FORCE schemes on moving unstructured meshes for hyperbolic systems

Abstract: The aim of this paper is to propose a new simple and robust numerical flux of the centered type in the context of Arbitrary-Lagrangian–Eulerian (ALE) finite volume schemes. The work relies on the FORCE flux of Toro and Billet and is concerned with the solution of general hyperbolic systems of nonlinear equations involving both conservative and non-conservative terms as well as sources which might become stiff. The proposed approach is formulated in a general way using a path-conservative method and the Roe-type system matrix is computed numerically in order to provide a numerical flux function that can be applied to any given hyperbolic system. Furthermore, one great advantage of the FORCE flux is that no information about the eigenstructure of the system is needed, not even eigenvalues, but only information regarding the geometry of the control volumes are required, which are automatically available in the moving mesh framework.

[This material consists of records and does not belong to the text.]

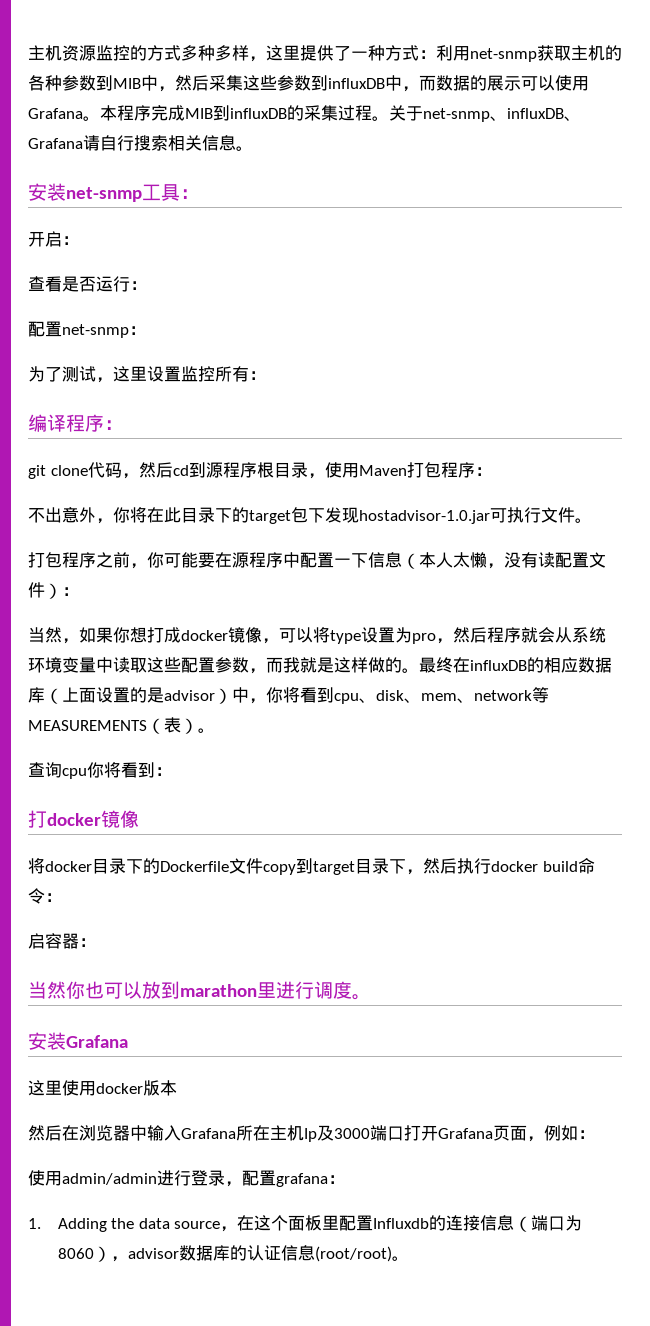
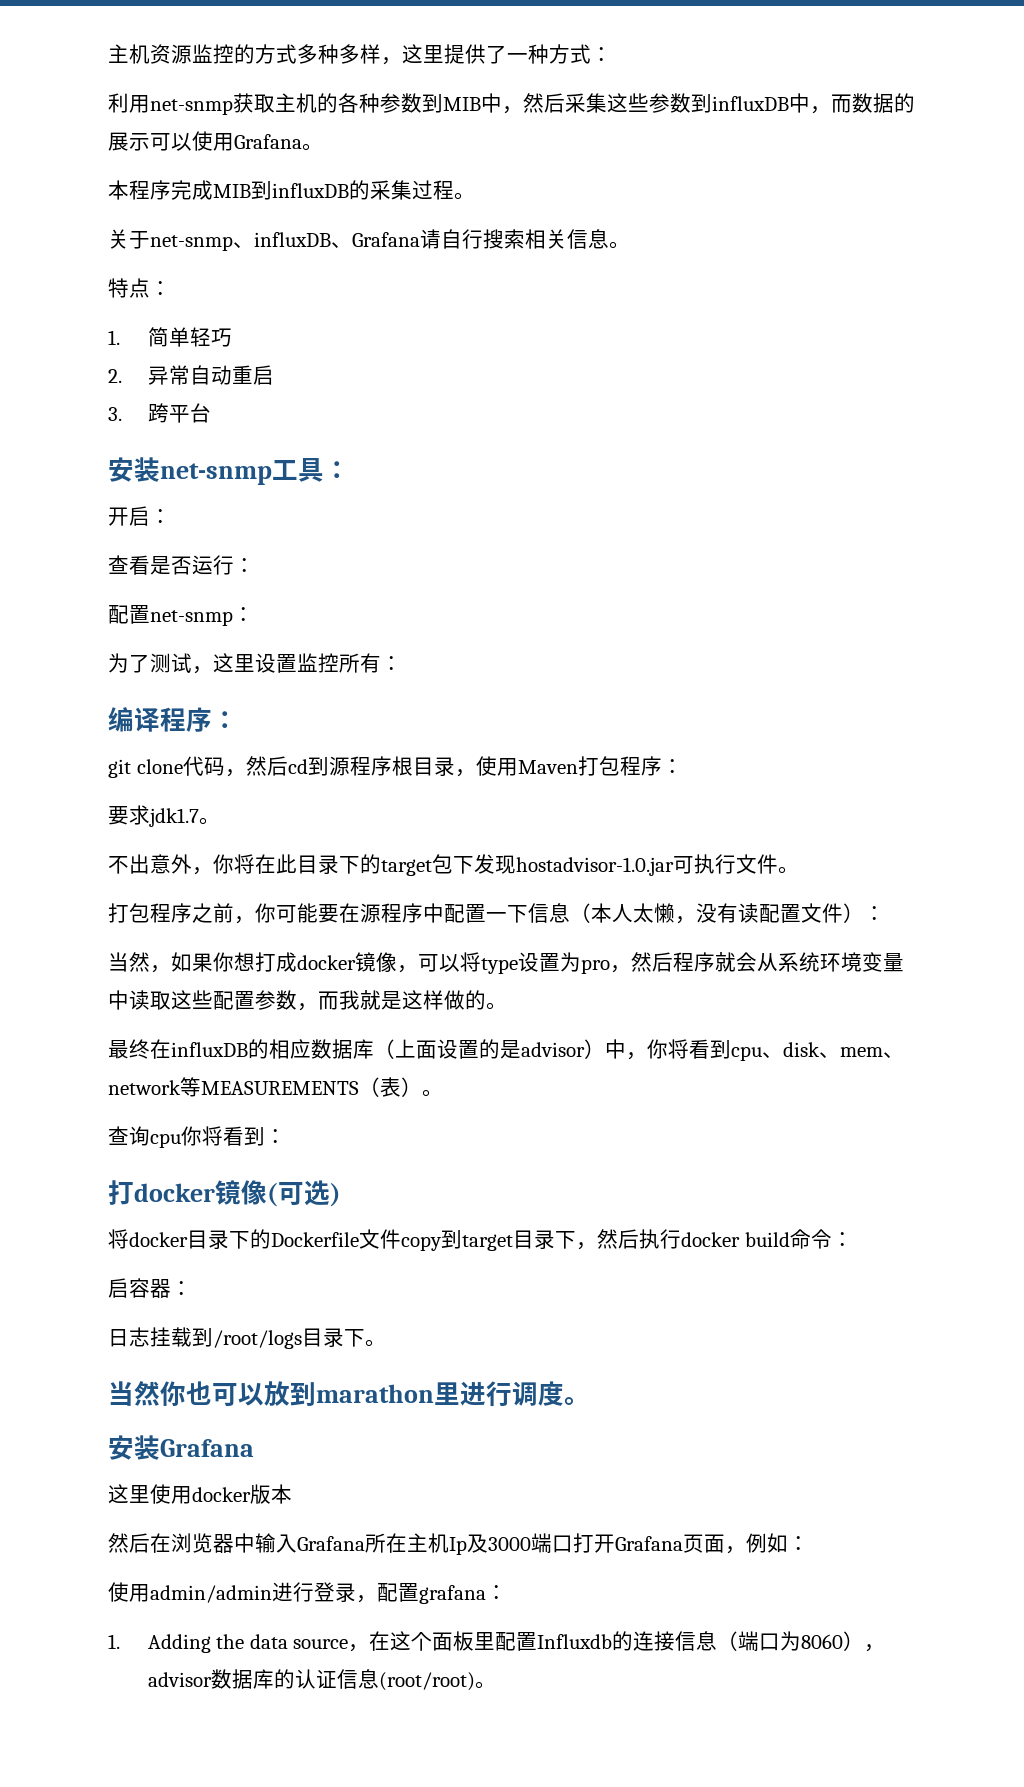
- 主机资源监控的方式多种多样，这里提供了一种方式：利用net-snmp获取主机的各种参数到MIB中，然后采集这些参数到influxDB中，而数据的展示可以使用Grafana。本程序完成MIB到influxDB的采集过程。关于net-snmp、influxDB、Grafana请自行搜索相关信息。
+ 主机资源监控的方式多种多样，这里提供了一种方式：
+ 利用net-snmp获取主机的各种参数到MIB中，然后采集这些参数到influxDB中，而数据的展示可以使用Grafana。
+ 本程序完成MIB到influxDB的采集过程。
+ 关于net-snmp、influxDB、Grafana请自行搜索相关信息。
+ 特点：
+ 1.简单轻巧
+ 2.异常自动重启
+ 3.跨平台
+ 要求jdk1.7。
- 当然，如果你想打成docker镜像，可以将type设置为pro，然后程序就会从系统环境变量中读取这些配置参数，而我就是这样做的。最终在influxDB的相应数据库（上面设置的是advisor）中，你将看到cpu、disk、mem、network等MEASUREMENTS（表）。
+ 当然，如果你想打成docker镜像，可以将type设置为pro，然后程序就会从系统环境变量中读取这些配置参数，而我就是这样做的。
+ 最终在influxDB的相应数据库（上面设置的是advisor）中，你将看到cpu、disk、mem、network等MEASUREMENTS（表）。
- 打docker镜像
+ 打docker镜像(可选)
+ 日志挂载到/root/logs目录下。

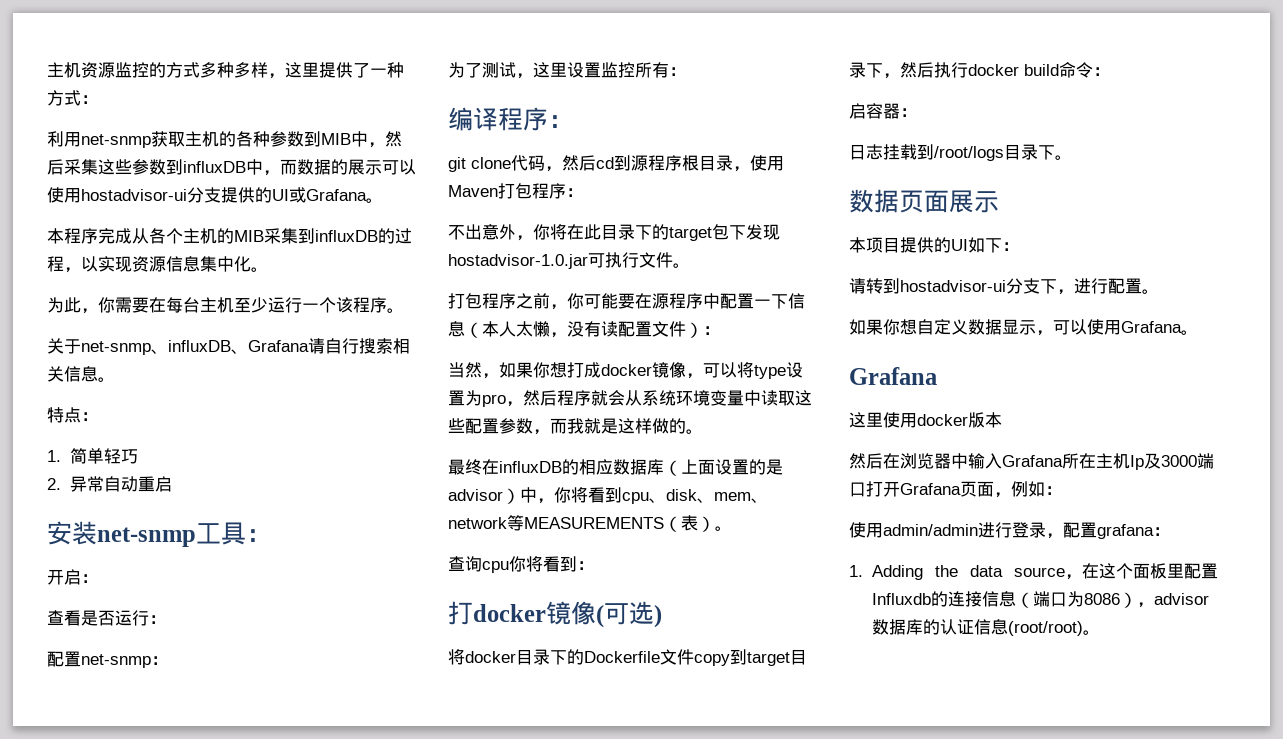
- 利用net-snmp获取主机的各种参数到MIB中，然后采集这些参数到influxDB中，而数据的展示可以使用Grafana。
+ 利用net-snmp获取主机的各种参数到MIB中，然后采集这些参数到influxDB中，而数据的展示可以使用hostadvisor-ui分支提供的UI或Grafana。
- 本程序完成MIB到influxDB的采集过程。
+ 本程序完成从各个主机的MIB采集到influxDB的过程，以实现资源信息集中化。
+ 为此，你需要在每台主机至少运行一个该程序。
- 3.跨平台
- 要求jdk1.7。
- 当然你也可以放到marathon里进行调度。
- 安装Grafana
+ 数据页面展示
+ 本项目提供的UI如下：
+ 请转到hostadvisor-ui分支下，进行配置。
+ 如果你想自定义数据显示，可以使用Grafana。
+ Grafana
- 1. Adding the data source，在这个面板里配置Influxdb的连接信息（端口为8060），advisor数据库的认证信息(root/root)。
+ 1. Adding the data source，在这个面板里配置Influxdb的连接信息（端口为8086），advisor数据库的认证信息(root/root)。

Our method is of the finite volume type, high order accurate in space, thanks to a WENO reconstruction operator, and even in time, due to a fully-discrete ADER one-step discretization. The algorithm applies to moving multidimensional unstructured meshes composed by triangles and tetrahedra. Both accuracy and robustness of the scheme are assessed on a series of test problems for the Euler equations of compressible gas dynamics, for the magnetohydrodynamics equations as well as for the Baer–Nunziato model of compressible multi-phase flows.